Il motivo? Grazie alle spiccate capacità di selezione di prodotti biologicamente attivi sono in grado di produrre sostanze utili per scopi terapeutici.
Ma vediamo meglio cosa questi graziosi gasteropodi dai nomi esotici, quali Anaspidea, Doridacea, Arminacea, sono capaci di fare.
Come dei veri e propri laboratori chimici, gli opistobranchi hanno imparato negli anni a trasformare, a scopo difensivo, le sostanze assunte per alimentarsi, giungendo in alcuni casi addirittura a ricrearle de novo.

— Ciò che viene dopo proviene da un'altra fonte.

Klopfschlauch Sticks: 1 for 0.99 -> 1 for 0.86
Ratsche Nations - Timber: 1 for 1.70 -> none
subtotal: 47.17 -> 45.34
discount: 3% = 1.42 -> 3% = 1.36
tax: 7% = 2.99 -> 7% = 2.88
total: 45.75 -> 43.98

Lo sviluppo di così raffinate capacità di sintesi è frutto dell'evoluzione: l'animale ancestrale era probabilmente dotato di una conchiglia nella quale si rinchiudeva per sfuggire agli attacchi dei pesci predatori. Una traccia dell'antico scrigno protettivo è rimasto in alcuni ordini di opistobranchi, che presentano un piccolo guscio, del tutto insufficiente a difenderli, in grado però di fornirci indizi sul loro antico aspetto.
La perdita della conchiglia ha portato nel tempo gli opistobranchi ad elaborare altre tecniche di difesa.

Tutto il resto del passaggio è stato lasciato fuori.